-------- Exercise materials
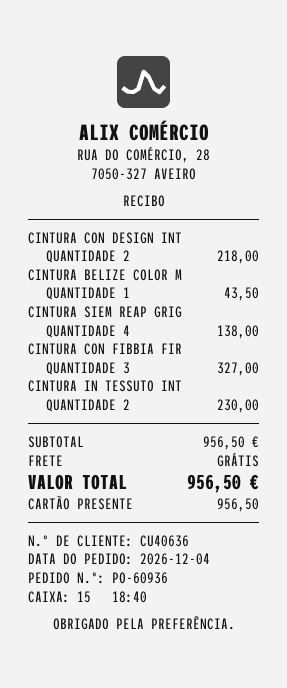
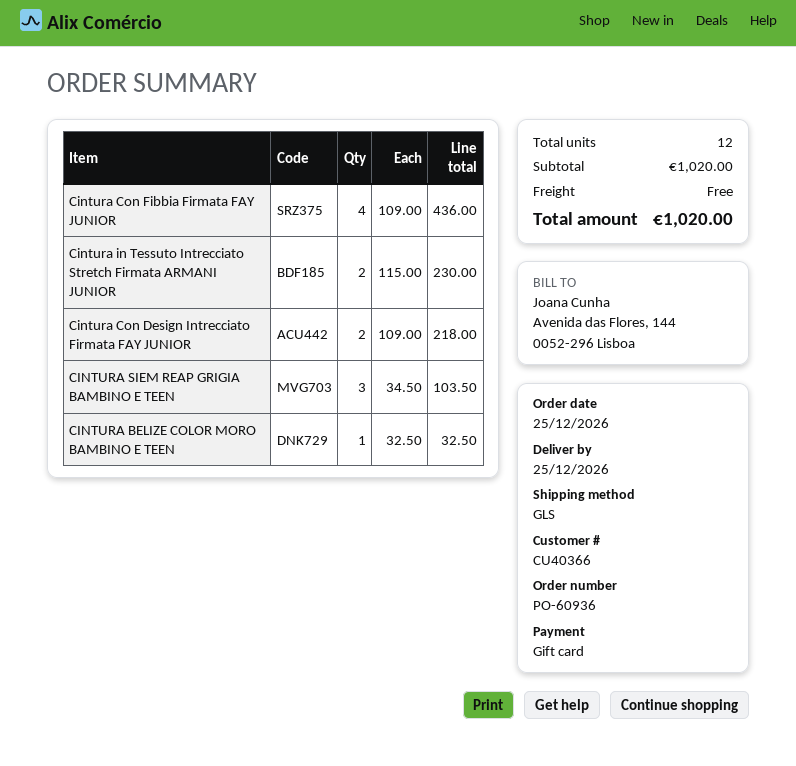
order date: 2026-12-04 -> 2026-12-25
customer number: CU40636 -> CU40366
CINTURA BELIZE COLOR M: 1 for 43.50 -> 1 for 32.50
CINTURA SIEM REAP GRIG: 4 for 138.00 -> 3 for 103.50
CINTURA CON FIBBIA FIR: 3 for 327.00 -> 4 for 436.00
subtotal: 956.50 -> 1020.00
total: 956.50 -> 1020.00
----------------
_Work request_:
Give back exactly the lines from the one containing "CINTURA SIEM REAP" through the last line of the records.

_Written reply_:
CINTURA SIEM REAP GRIG: 4 for 138.00 -> 3 for 103.50
CINTURA CON FIBBIA FIR: 3 for 327.00 -> 4 for 436.00
subtotal: 956.50 -> 1020.00
total: 956.50 -> 1020.00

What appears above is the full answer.